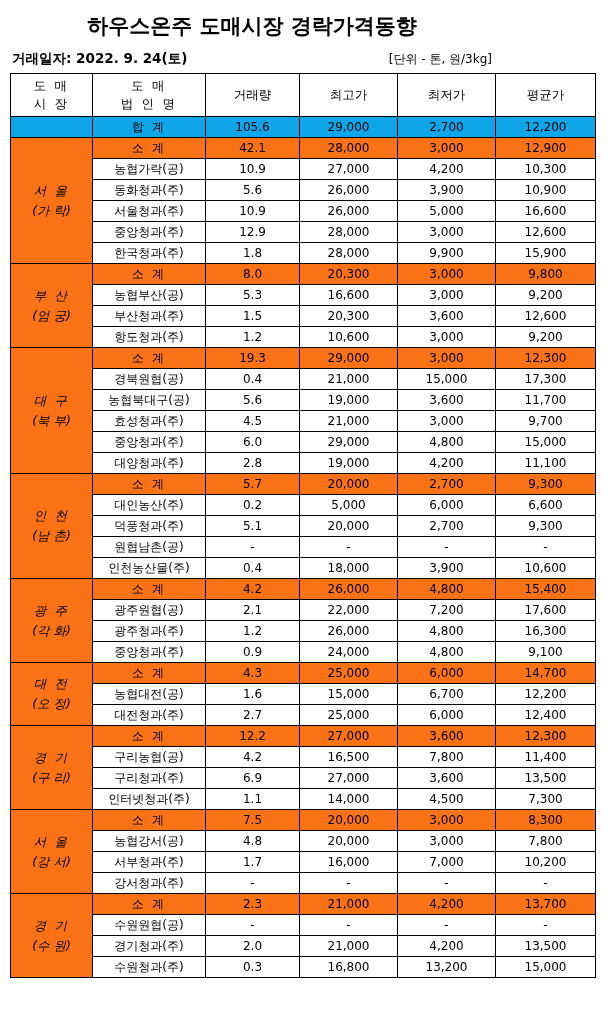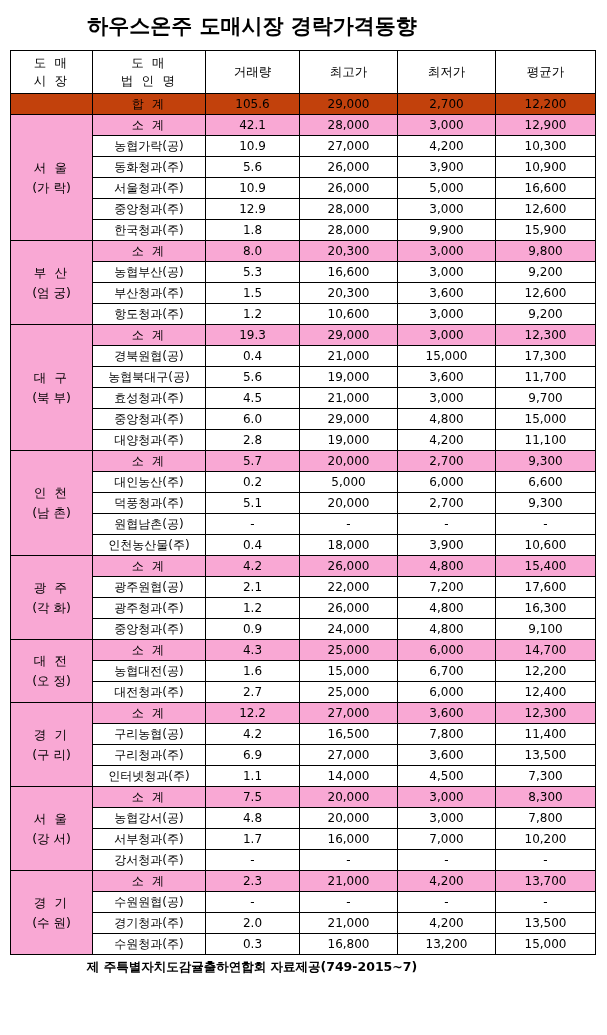--- a/index.html
+++ b/index.html
@@ -70,35 +70,35 @@
   .hdr2 .l1, .hdr2 .l2 { display: block; }
   .num {
     text-align: right;
     padding-right: 14px;
   }
   .corp {
     text-align: center;
     font-size: 12px;
   }
   .sum-row td {
-    background: #f9a8d4;
+    background: #f97316;
     margin-top: 25px;
   }
   .total-row td {
-    background: #c2410c;
+    background: #0ea5e9;
   }
   .grp-top td {
     border-top: 1.6px solid #000;
   }
   .mkt-cell {
     border-bottom: 1px solid #000;
     font-size: 12.5px;
     line-height: 19px;
   }
-  .mkt-cell .l1, .mkt-cell .l2 { display: block; }
+  .mkt-cell .l1, .mkt-cell .l2 { display: block; font-style: italic; }
   .footnote {
     margin-top: 6px;
     font-size: 11.5px;
     font-weight: bold;
     padding-left: 2px;
   }
   .footer {
     margin-top: 4px;
     text-align: center;
     font-size: 12.5px;
@@ -108,20 +108,24 @@
     letter-spacing: 0.18em;
   }
 </style>
 </head>
 <body>
 
 <div class="page">
 
   <div class="title">하우스온주 도매시장 경락가격동향</div>
 
+  <div class="subline">
+    <div class="left">거래일자: 2022. 9. 24(토)</div>
+    <div class="right">[단위 - 톤, 원/3kg]</div>
+  </div>
 
   <table class="main">
     <colgroup>
       <col style="width:82px">
       <col style="width:113px">
       <col style="width:94px">
       <col style="width:98px">
       <col style="width:98px">
       <col style="width:100px">
     </colgroup>
@@ -462,14 +466,13 @@
         <tr class="">
           <td class="corp">수원청과(주)</td>
           <td class="num">0.3</td>
           <td class="num">16,800</td>
           <td class="num">13,200</td>
           <td class="num">15,000</td>
         </tr>
       </tbody>
   </table>
 
-  <div class="footer">제 주특별자치도감귤출하연합회 자료제공(749-2015~7)</div>
 </div>
 
 </body></html>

Task prompt » The required output is each line of the entries that contains the word "border".

Answer below »
     border-top: 1.6px solid #000;
     border-bottom: 1px solid #000;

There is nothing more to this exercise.